## THE TASK
The records below must be transcribed exactly, with each picture left out.

## DATA SUPPLIED
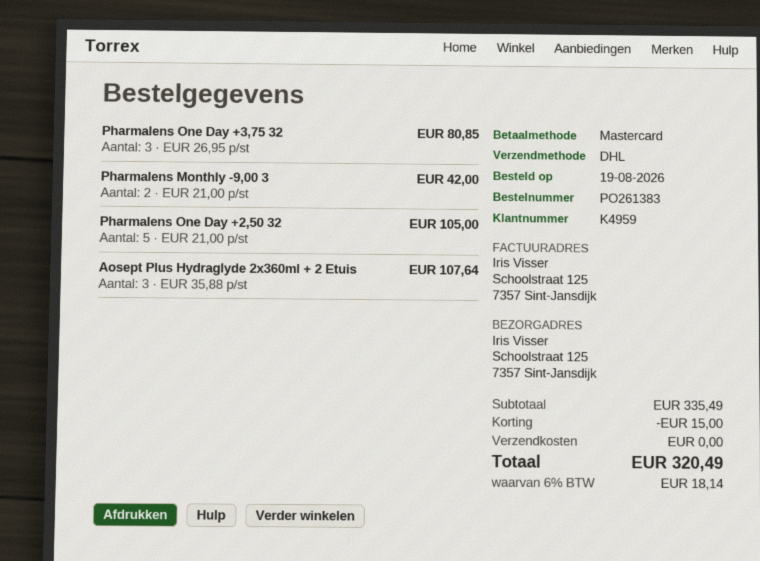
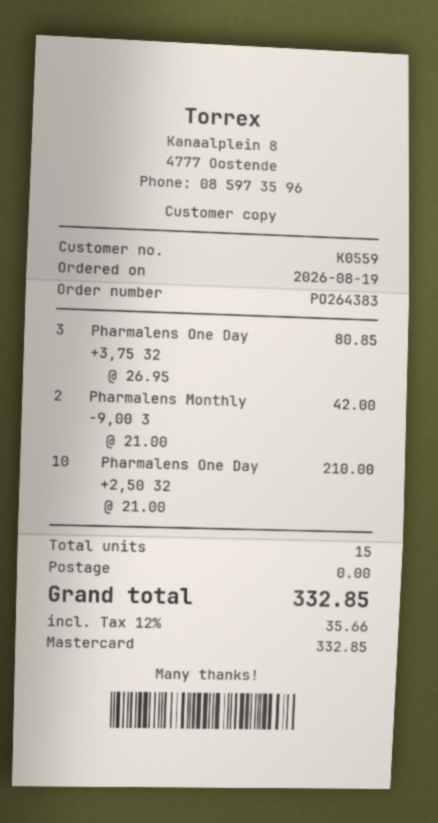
order number: PO261383 -> PO264383
customer number: K4959 -> K0559
Pharmalens One Day +2,50 32: 5 x 21.00 = 105.00 -> 10 x 21.00 = 210.00
Aosept Plus Hydraglyde 2x360ml + 2 Etuis: 3 x 35.88 = 107.64 -> none
discount: 15.00 -> none
tax: 6% = 18.14 -> 12% = 35.66
total: 320.49 -> 332.85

## WRITTEN RESPONSE
order number: PO261383 -> PO264383
customer number: K4959 -> K0559
Pharmalens One Day +2,50 32: 5 x 21.00 = 105.00 -> 10 x 21.00 = 210.00
Aosept Plus Hydraglyde 2x360ml + 2 Etuis: 3 x 35.88 = 107.64 -> none
discount: 15.00 -> none
tax: 6% = 18.14 -> 12% = 35.66
total: 320.49 -> 332.85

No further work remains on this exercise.